Cardiovascular burden high in CML patients treated with TKIs

28 Oct 2019
Cardiovascular burden high in CML patients treated with TKIs

Chronic myeloid leukaemia (CML) patients treated with second- or third-generation tyrosine kinase inhibitors (TKI) face considerable long-term cardiovascular (CV) mortality risks, a new study has found.

Researchers enrolled 656 consecutive CML patients (mean age at diagnosis, 53 years; 56.7 percent male) who were treated with nilotinib, dasatinib, bosutinib or ponatinib. Study outcomes included overall survival and CV mortality-free survival.
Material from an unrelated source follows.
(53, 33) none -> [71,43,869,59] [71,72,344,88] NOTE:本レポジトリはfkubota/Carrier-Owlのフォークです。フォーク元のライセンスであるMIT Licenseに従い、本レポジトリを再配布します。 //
Information on the use of primary or secondary antithrombotic prophylaxis was also recorded.

Nilotinib was administered in 287 patients, while 225, 84 and 60 received dasatinib, ponatinib and bosutinib, respectively. Overall, 37 deaths were reported, with a 15-year overall survival rate of 83.3±3.6 percent. Twelve of these deaths were attributed by physicians to CV complications. The resulting CV mortality-free survival rate was 93±2.8 percent.

Multivariate analysis found that age was a significant risk factor for CV-related mortality (p=0.005), such that those aged ≥65 years had significantly lower CV mortality-free survival rates than their younger counterparts (72.1±13.1 percent vs 95.8±2.7 percent; p<0.001). A positive history of arterial occlusive events was also a significant risk factor (p=0.04).
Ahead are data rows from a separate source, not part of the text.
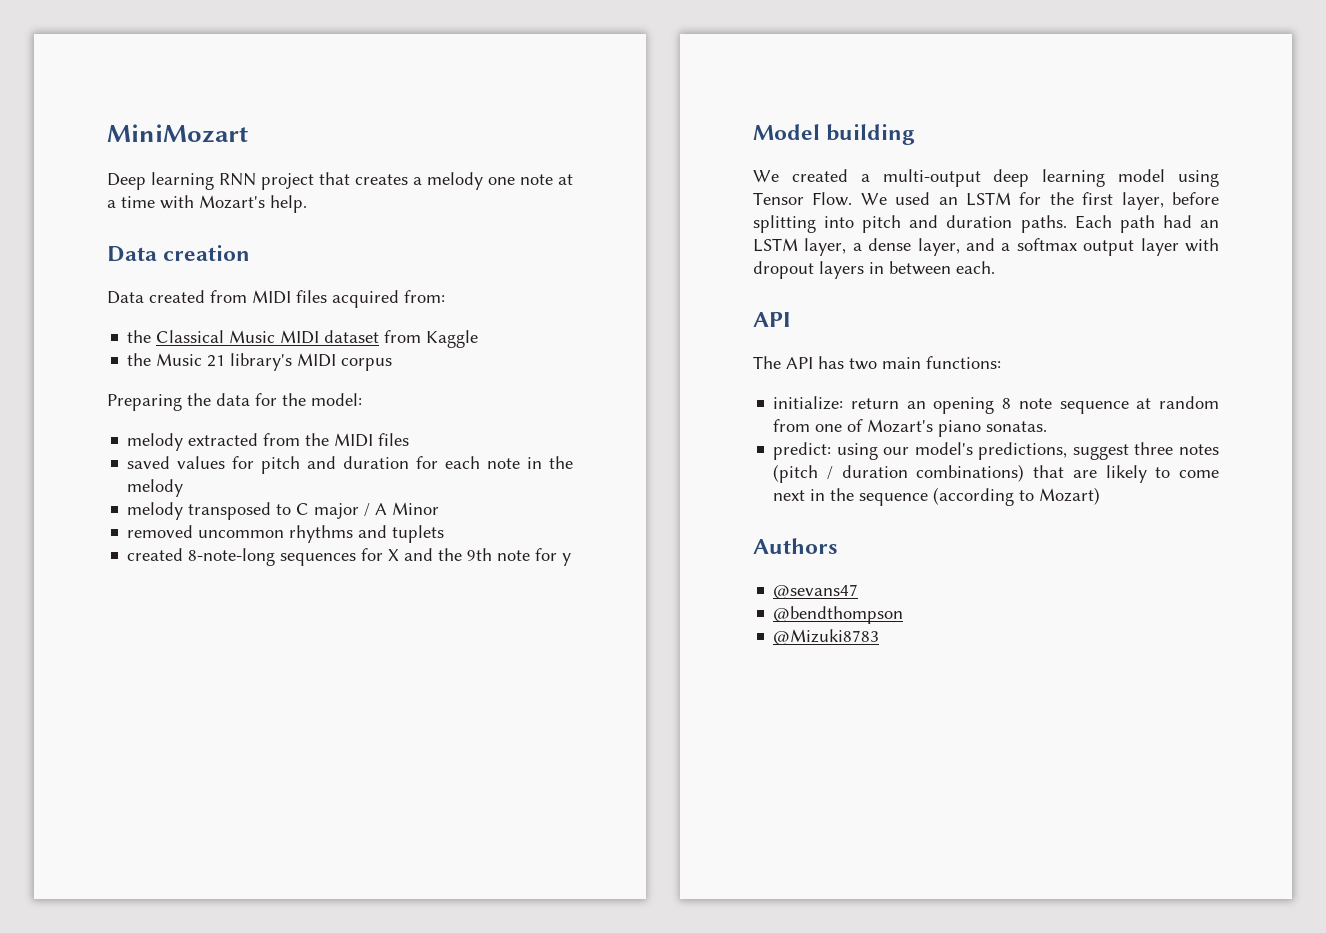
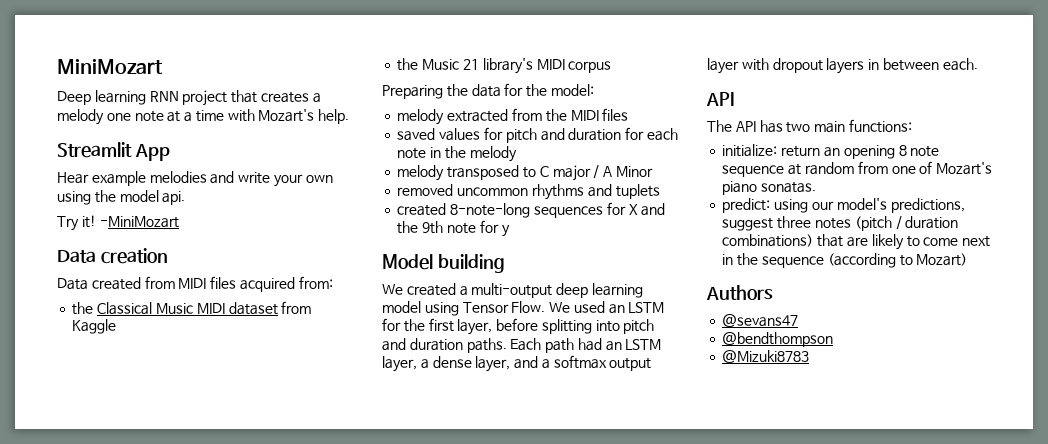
(307, 204) none -> [57,142,170,161] [57,171,333,187] [57,190,186,205] [57,215,179,231] // Streamlit App // Hear example melodies and write your own using the model api. // Try it! -MiniMozart

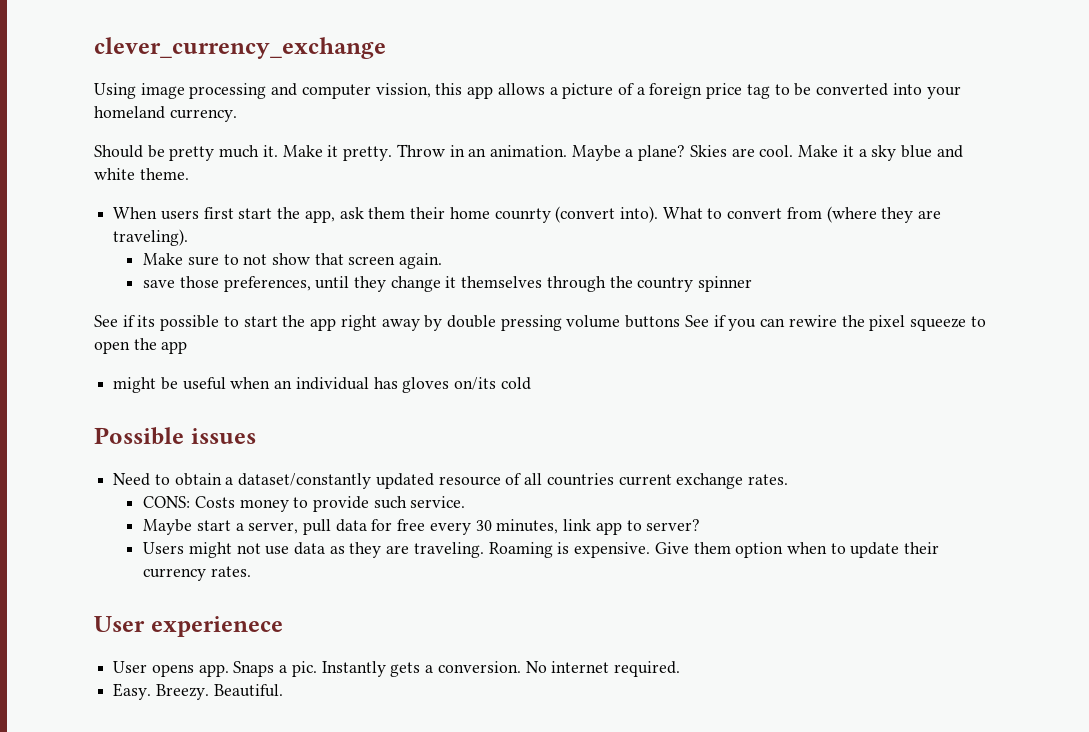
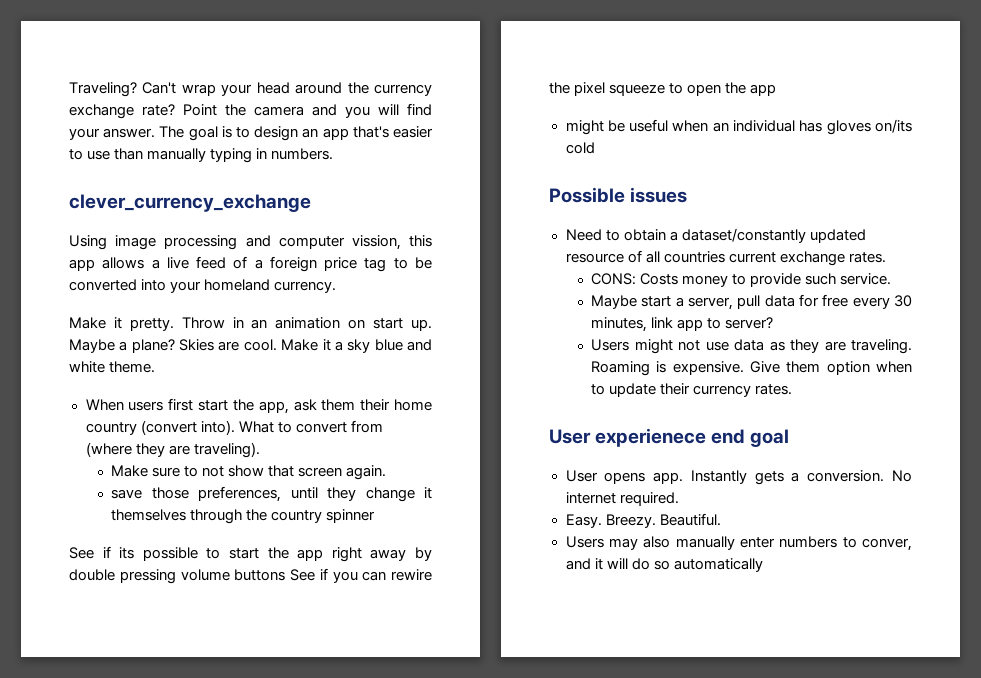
(94, 48) none -> [69,82,433,97] [69,103,432,119] [69,126,433,141] [69,148,334,163] Traveling? Can't wrap your head around the currency exchange rate? Point the camera and you will find your answer. The goal is to design an app that's easier to use than manually typing in numbers. //
[562,83,614,99] picture -> [166,256,227,269] live feed
[94,145,278,161] Should be pretty much it. -> (337, 287) none
[489,145,567,157] animation. -> [275,317,433,331] animation on start up.
[494,208,551,223] counrty -> [85,422,137,435] country
(283, 626) none -> [711,429,790,447] end goal
[233,661,317,677] Snaps a pic. -> (684, 478) none
(283, 690) none -> [565,536,913,551] [565,558,763,572] // Users may also manually enter numbers to conver, and it will do so automatically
CV diseases accounted for 16.5 percent and 5 percent of percentage of years of life lost in male and female participants, respectively. Leukaemia progression was the biggest contributing factor in both sexes (57.4 percent and 60 percent, respectively).

“Our data confirm that [ischaemic heart disease] remains an important potential mortal complication in CML patients treated with second- and third-generation TKIs,” said researchers. “These findings emphasize the need to personalize prevention strategies based on CV risk factors, in particular in those patients with a previous history of CV disease.”